Galaxus takes the security of our software products and services seriously, which includes all source code repositories managed through our GitHub organizations and all public accessible IT systems owned by Digitec Galaxus AG.

If you believe you have found a security vulnerability in any Galaxus-owned repository or service, please report it to us as described below.

Please do not report security vulnerabilities through public GitHub issues.

Instead, please report them to Galaxus at https://www.galaxus.ch/security.

You should receive a response within 5 (business) days. If for some reason you do not, please follow up via email to ensure we received your original message.

Please include the requested information listed below (as much as you can provide) to help us better understand the nature and scope of the possible issue:

# Description
add details about this vulnerability

# Proof of Concept 
screenshots / code

# Steps for Reproduction 
add step-by-step guide

# Supporting materials: 
add screenshots, logs, etc.

This information will help us triage your report more quickly.

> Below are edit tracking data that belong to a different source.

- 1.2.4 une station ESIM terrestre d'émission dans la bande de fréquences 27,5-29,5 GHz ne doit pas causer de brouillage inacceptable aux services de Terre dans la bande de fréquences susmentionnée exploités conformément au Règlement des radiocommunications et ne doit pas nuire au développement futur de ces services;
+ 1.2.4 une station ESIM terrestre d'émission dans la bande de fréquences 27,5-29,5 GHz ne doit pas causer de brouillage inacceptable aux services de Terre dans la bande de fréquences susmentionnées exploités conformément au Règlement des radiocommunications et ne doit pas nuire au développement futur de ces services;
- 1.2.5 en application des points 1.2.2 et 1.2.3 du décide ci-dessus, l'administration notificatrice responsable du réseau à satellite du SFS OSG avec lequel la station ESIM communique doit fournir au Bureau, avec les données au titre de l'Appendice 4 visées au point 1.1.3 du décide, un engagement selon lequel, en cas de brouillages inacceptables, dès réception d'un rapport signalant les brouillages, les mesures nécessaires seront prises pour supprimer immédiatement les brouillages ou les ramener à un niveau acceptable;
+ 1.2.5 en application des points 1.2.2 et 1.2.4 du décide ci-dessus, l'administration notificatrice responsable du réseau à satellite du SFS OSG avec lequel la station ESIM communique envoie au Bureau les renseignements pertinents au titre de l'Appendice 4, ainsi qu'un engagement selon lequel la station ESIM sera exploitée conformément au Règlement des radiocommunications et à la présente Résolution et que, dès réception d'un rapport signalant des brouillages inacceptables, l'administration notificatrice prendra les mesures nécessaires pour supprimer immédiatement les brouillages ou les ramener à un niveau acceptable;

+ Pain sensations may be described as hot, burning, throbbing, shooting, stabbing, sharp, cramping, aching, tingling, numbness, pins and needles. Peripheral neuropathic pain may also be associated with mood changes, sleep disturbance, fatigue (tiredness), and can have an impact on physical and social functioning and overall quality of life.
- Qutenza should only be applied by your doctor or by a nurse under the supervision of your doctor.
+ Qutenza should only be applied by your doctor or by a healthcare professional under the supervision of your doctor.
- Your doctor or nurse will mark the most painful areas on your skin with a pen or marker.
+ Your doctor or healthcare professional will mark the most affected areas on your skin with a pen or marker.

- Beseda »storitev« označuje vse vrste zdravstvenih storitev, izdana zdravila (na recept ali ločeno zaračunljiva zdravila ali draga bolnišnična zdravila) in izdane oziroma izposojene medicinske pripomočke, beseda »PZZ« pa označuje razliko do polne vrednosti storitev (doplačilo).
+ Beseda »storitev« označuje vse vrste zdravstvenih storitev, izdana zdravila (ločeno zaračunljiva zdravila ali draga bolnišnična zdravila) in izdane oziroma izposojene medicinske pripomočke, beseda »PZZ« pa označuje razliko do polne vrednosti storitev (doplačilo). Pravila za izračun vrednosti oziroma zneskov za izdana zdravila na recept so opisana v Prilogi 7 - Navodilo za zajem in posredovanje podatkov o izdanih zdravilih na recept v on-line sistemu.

All public accessible IT systems owned by Digitec Galaxus AG are in scope.

Websites:
*.digitecgalaxus.ch
*.devinite.com
*.digitec.ch
*.galaxus.ch
*.galaxus.de
*.galaxus.at
*.galaxus.be
*.galaxus.fr
*.galaxus.it
*.galaxus.nl
*.galaxus.eu

Apps:
https://apps.apple.com/ch/app/galaxus-dein-onlineshop/id1175349817
https://play.google.com/store/apps/details?id=com.galaxusapp&gl=US

Public Repositories:
https://github.com/DigitecGalaxus

We prefer all communications to be in English or German.

Galaxus follows the principle of Coordinated Vulnerability Disclosure.